For a given function u, let Bu denote the solution of the Dirichlet problem \(-\Delta v+\gamma v=\delta u\) in \(\Omega\), \(v=0\) on \(\partial \Omega\), where \(\Omega\) is a bounded domain in \(R^ N\), \(N\geq 2\), with smooth boundary \(\partial \Omega\) and where \(\gamma\) and \(\delta\) are positive constants. Then in order to find u which solves \[ -\Delta u+Bu=f(x,u)\quad in\quad \Omega,\quad u=0\quad on\quad \partial \Omega, \] the authors study the spectral properties of the operator \(-\Delta +B\), establish a maximum principle for solutions of the problem \(-\Delta u+Bu-\lambda u=g(x)\) in \(\Omega,u=0\) on \(\partial \Omega\), where \(\lambda\) is restricted to certain ranges depending on \(\gamma\),\(\delta\), and the domain \(\Omega\), deduce a priori bounds for a sublinear elliptic system, and use variational methods to establish the existence of solutions to the system involving u and v.
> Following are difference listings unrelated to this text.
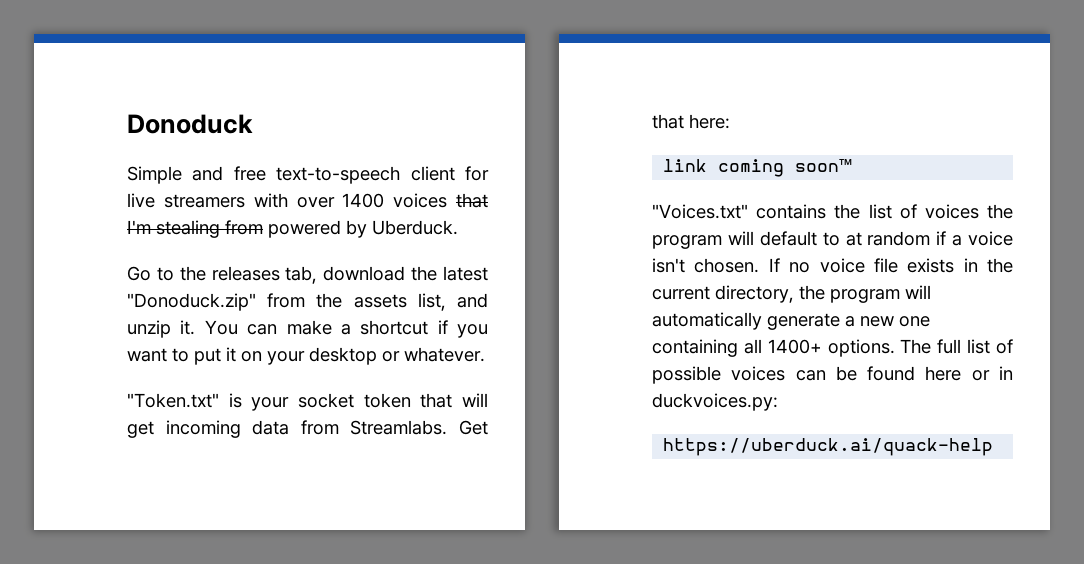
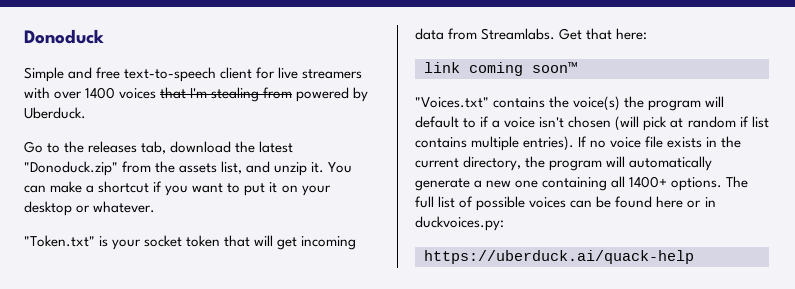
[868,204,979,219] list of voices -> [573,96,621,111] voice(s)
[845,231,931,246] at random -> (477, 123) none
[694,258,760,273] chosen. -> [568,116,769,131] [415,136,575,151] chosen (will pick at random if list contains multiple entries).

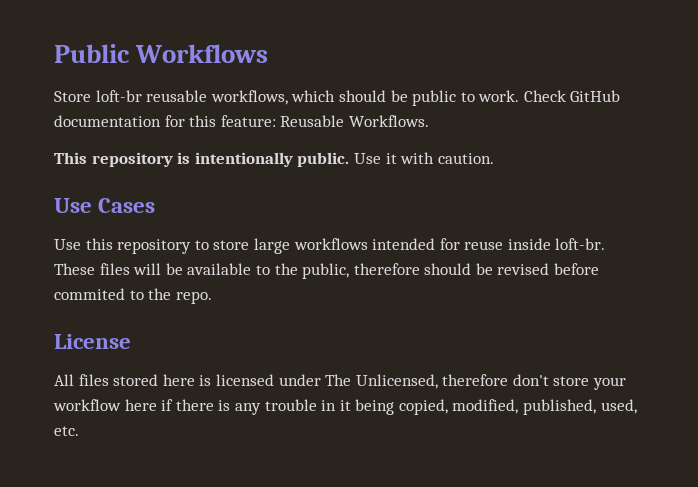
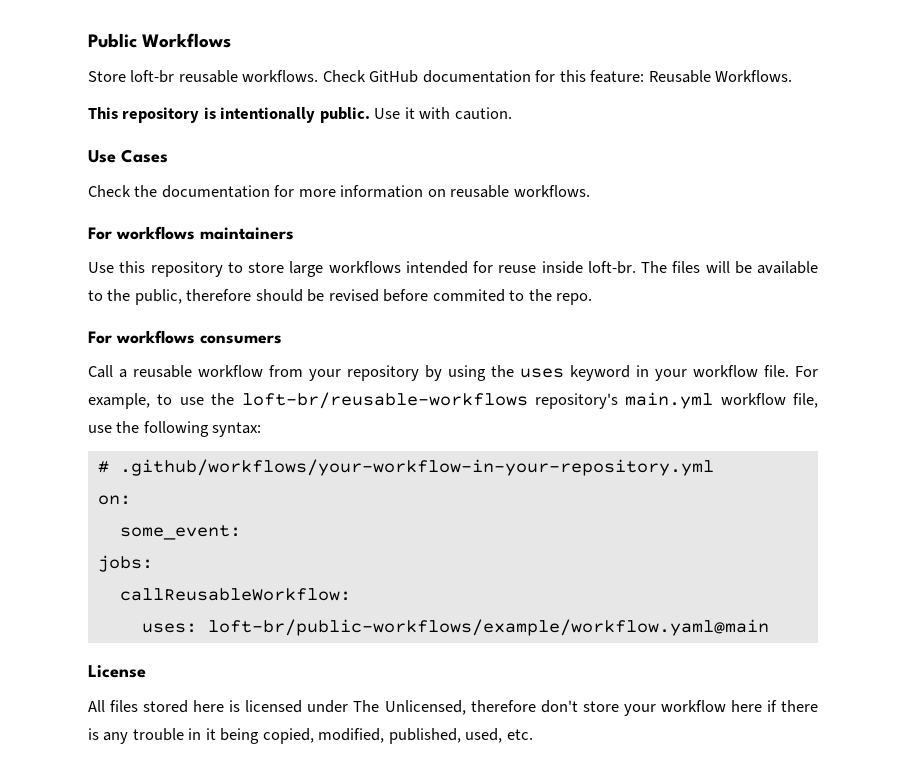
[210,90,520,106] workflows, which should be public to work. -> [242,70,319,82] workflows.
(156, 205) none -> [88,185,590,198] [88,226,294,240] // Check the documentation for more information on reusable workflows. // For workflows maintainers
[54,263,95,275] These -> [641,261,667,273] The
(212, 297) none -> [88,330,282,344] [88,365,818,381] [88,392,818,409] [88,421,262,437] [97,459,714,476] [97,495,131,505] [119,525,241,540] [97,555,153,572] [119,588,351,601] [141,619,769,636] // For workflows consumers // Call a reusable workflow from your repository by using the uses keyword in your workflow file. For example, to use the loft-br/reusable-workflows repository's main.yml workflow file, use the following syntax: // # .github/workflows/your-workflow-in-your-repository.yml // on: // some_event: // jobs: // callReusableWorkflow: // uses: loft-br/public-workflows/example/workflow.yaml@main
These solutions represent steady state solutions of reaction-diffusion systems of interest in biology.
Reviewer: P.Schaefer

MSC:

35J65 Nonlinear boundary value problems for linear elliptic equations
35B50 Maximum principles in context of PDEs
35A15 Variational methods applied to PDEs
35B45 A priori estimates in context of PDEs
35B05 Oscillation, zeros of solutions, mean value theorems, etc. in context of PDEs
47J05 Equations involving nonlinear operators (general)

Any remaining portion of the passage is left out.